══ Exercise inputs ══
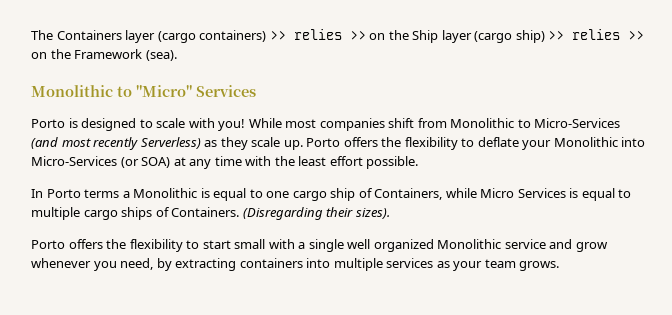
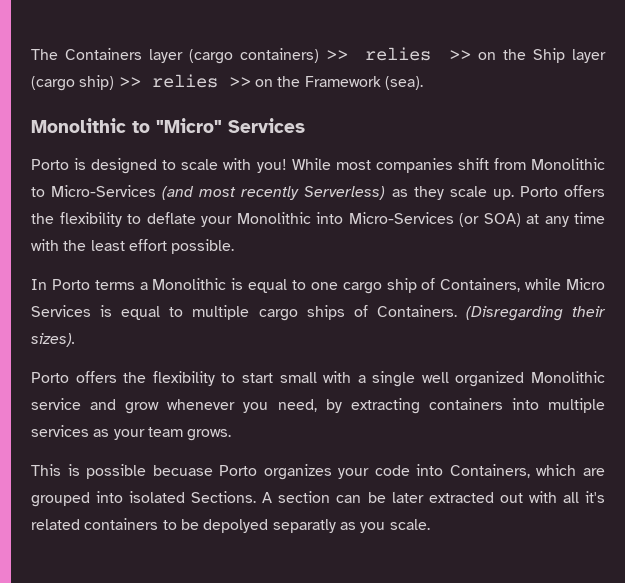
(560, 266) none -> [31,464,605,480] [31,491,606,507] [31,518,430,533] // This is possible becuase Porto organizes your code into Containers, which are grouped into isolated Sections. A section can be later extracted out with all it's related containers to be depolyed separatly as you scale.

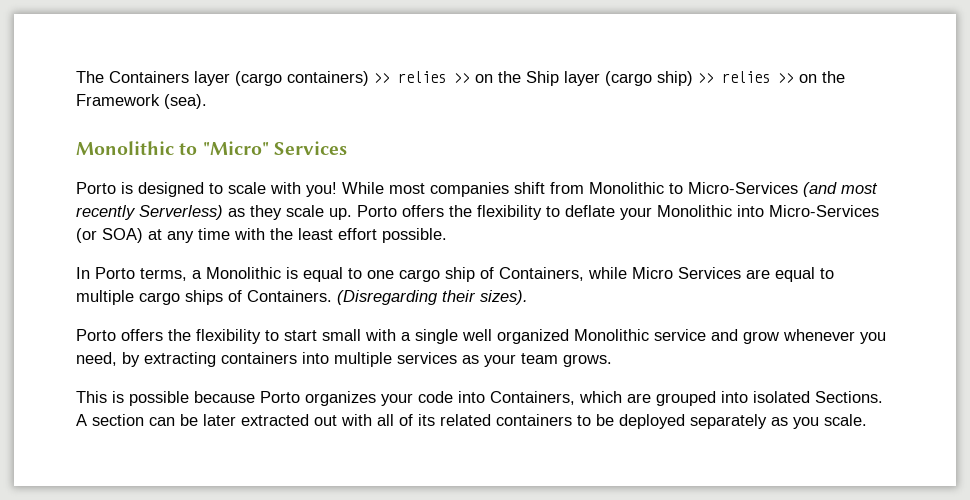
[94,280,135,290] terms -> [140,268,187,281] terms,
[100,305,113,317] is -> [746,269,770,279] are
[152,465,213,476] becuase -> [194,391,255,403] because
[585,491,606,503] it's -> [399,414,435,426] of its
[203,519,336,533] depolyed separatly -> [619,414,767,429] deployed separately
═══
Without the pictures, write out the lines from the beginning of the entries through the line with "[585,491,606,503] it's ->".

» **Solution to the problem**
(560, 266) none -> [31,464,605,480] [31,491,606,507] [31,518,430,533] // This is possible becuase Porto organizes your code into Containers, which are grouped into isolated Sections. A section can be later extracted out with all it's related containers to be depolyed separatly as you scale.

[94,280,135,290] terms -> [140,268,187,281] terms,
[100,305,113,317] is -> [746,269,770,279] are
[152,465,213,476] becuase -> [194,391,255,403] because
[585,491,606,503] it's -> [399,414,435,426] of its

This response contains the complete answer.